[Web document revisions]
BEGIN
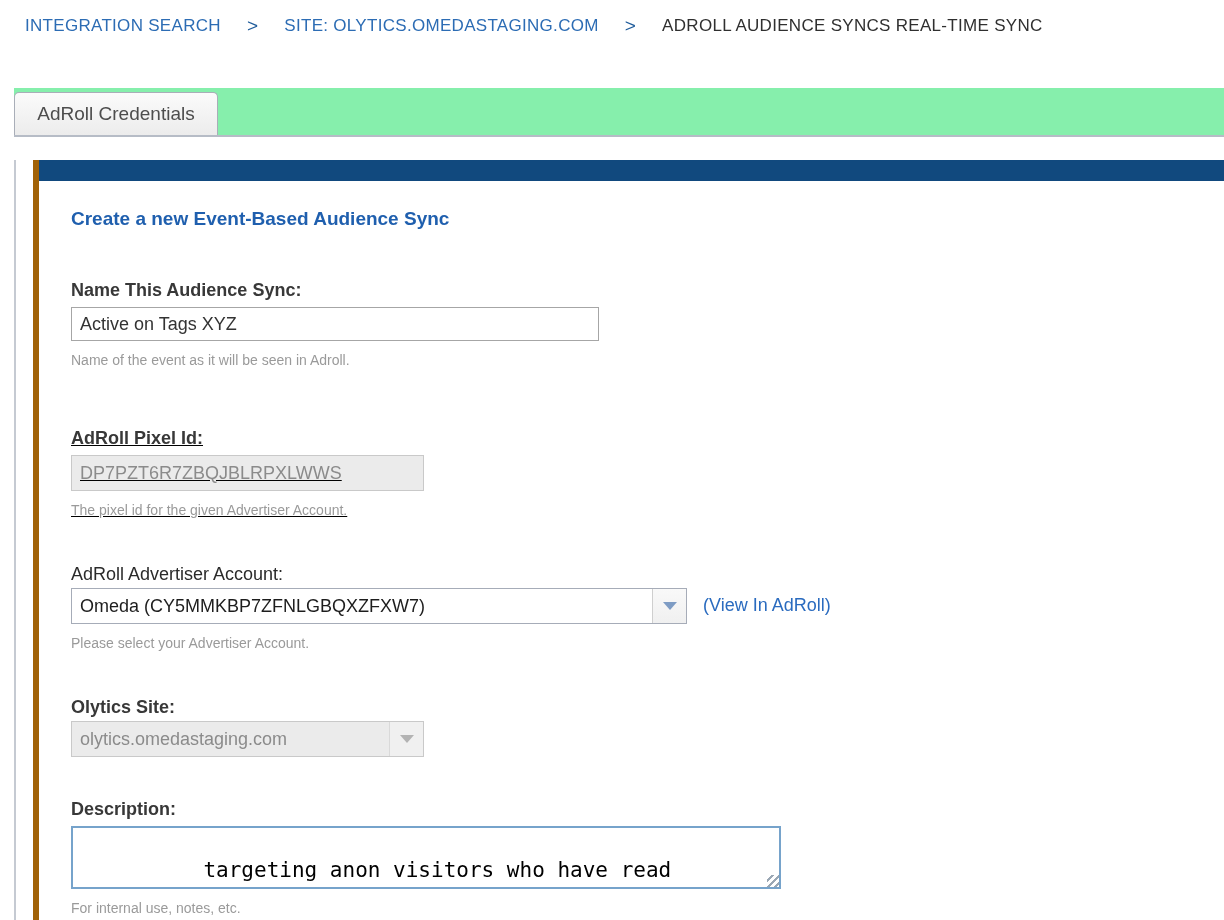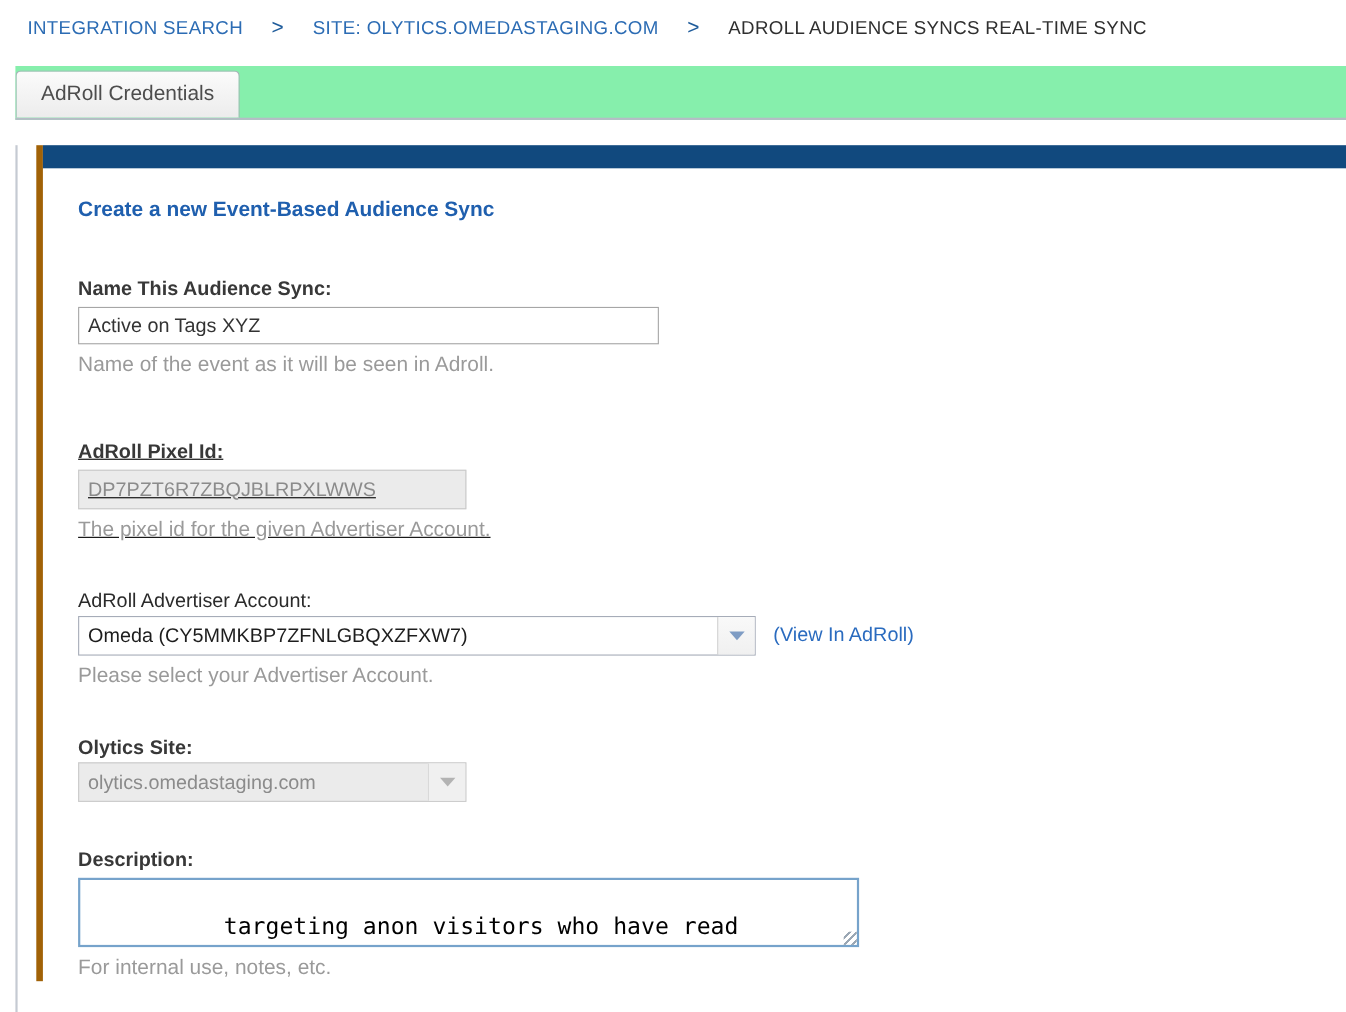--- a/index.html
+++ b/index.html
@@ -7,7 +7,7 @@
     font-family: "Liberation Sans", "DejaVu Sans", sans-serif; }
 
   
-  .breadcrumb { height: 60px; padding: 14px 4px 0 25px; display: flex; align-items: flex-start; }
+  .breadcrumb { height: 88px; padding: 14px 4px 0 25px; display: flex; align-items: flex-start; }
   .breadcrumb-inner { display: flex; align-items: center; line-height: 24px; font-size: 17px; letter-spacing: 0.3px; }
   .crumb-link { color: #2c6cb4; text-decoration: none; cursor: pointer; }
   .crumb-current { color: #2f2f2f; }

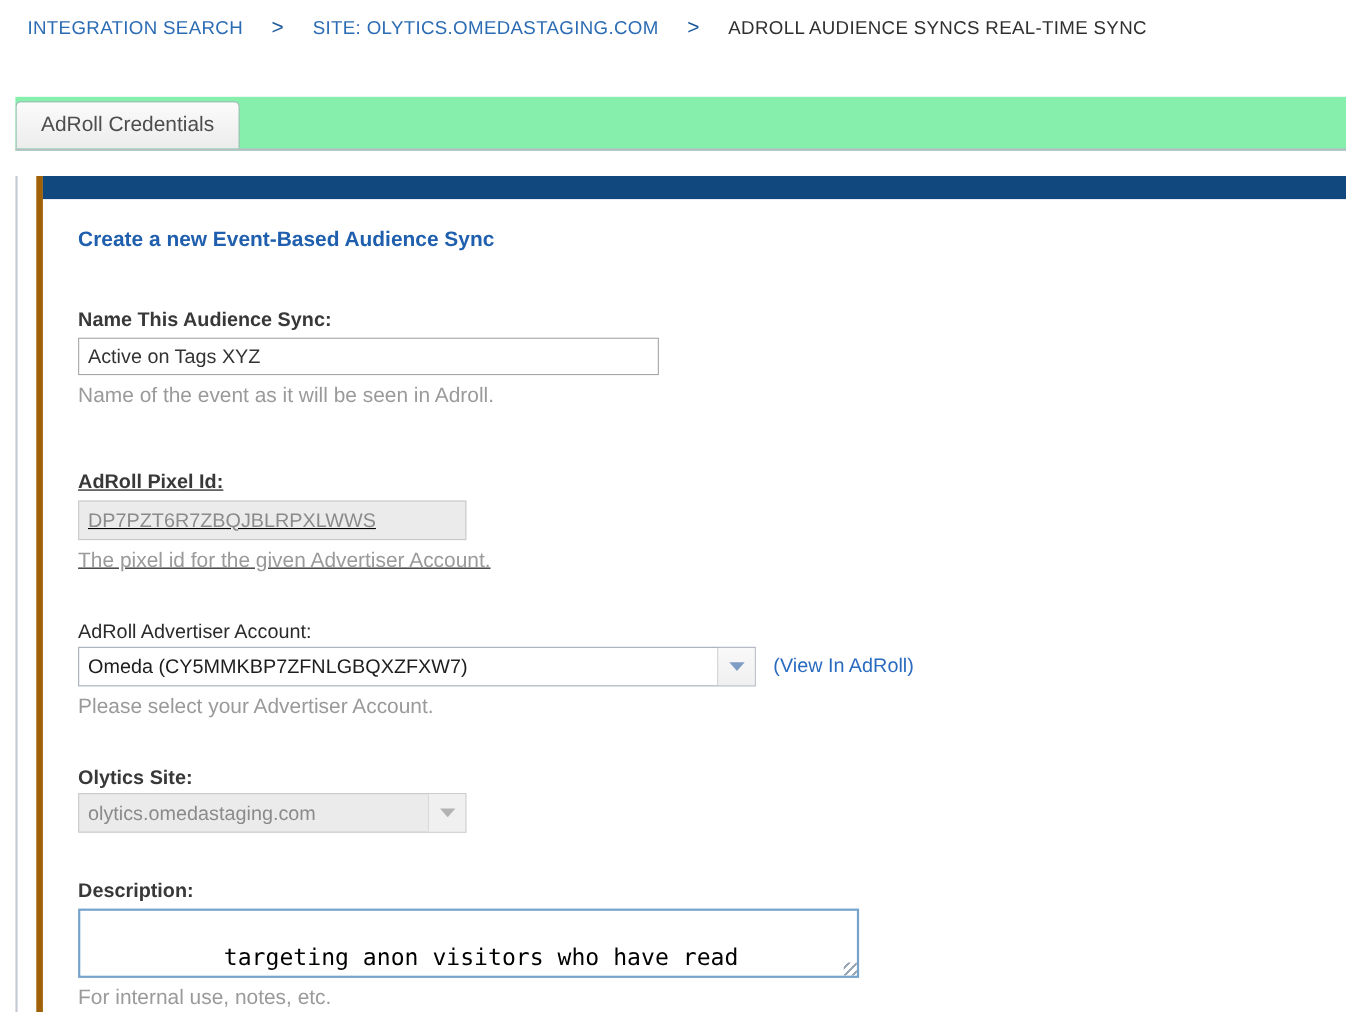--- a/index.html
+++ b/index.html
@@ -36,7 +36,7 @@
 
   .field-label { color: #383838; font-size: 18px; font-weight: 700; line-height: 24px; }
   .field-label-regular { color: #2b2b2b; font-size: 18px; font-weight: 400; line-height: 24px; }
-  .help-text { color: #9a9a9a; font-size: 19px; line-height: 24px; margin-top: 7px; }
+  .help-text { color: #9a9a9a; font-size: 14px; line-height: 24px; margin-top: 7px; }
 
   .text-input { display: block; font-family: "Liberation Sans", "DejaVu Sans", sans-serif;
     font-size: 18px; color: #333; background: #ffffff; border: 1px solid #a6a6a6;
END
#### [TASK TO CARRY OUT]
All that is wanted is a faithful reproduction of the line above with "#383838; font-size: 18px;", the line with "#9a9a9a; font-size: 14px;", and every line in between.

#### [TASK OUTPUT]
   .field-label { color: #383838; font-size: 18px; font-weight: 700; line-height: 24px; }
   .field-label-regular { color: #2b2b2b; font-size: 18px; font-weight: 400; line-height: 24px; }
-  .help-text { color: #9a9a9a; font-size: 19px; line-height: 24px; margin-top: 7px; }
+  .help-text { color: #9a9a9a; font-size: 14px; line-height: 24px; margin-top: 7px; }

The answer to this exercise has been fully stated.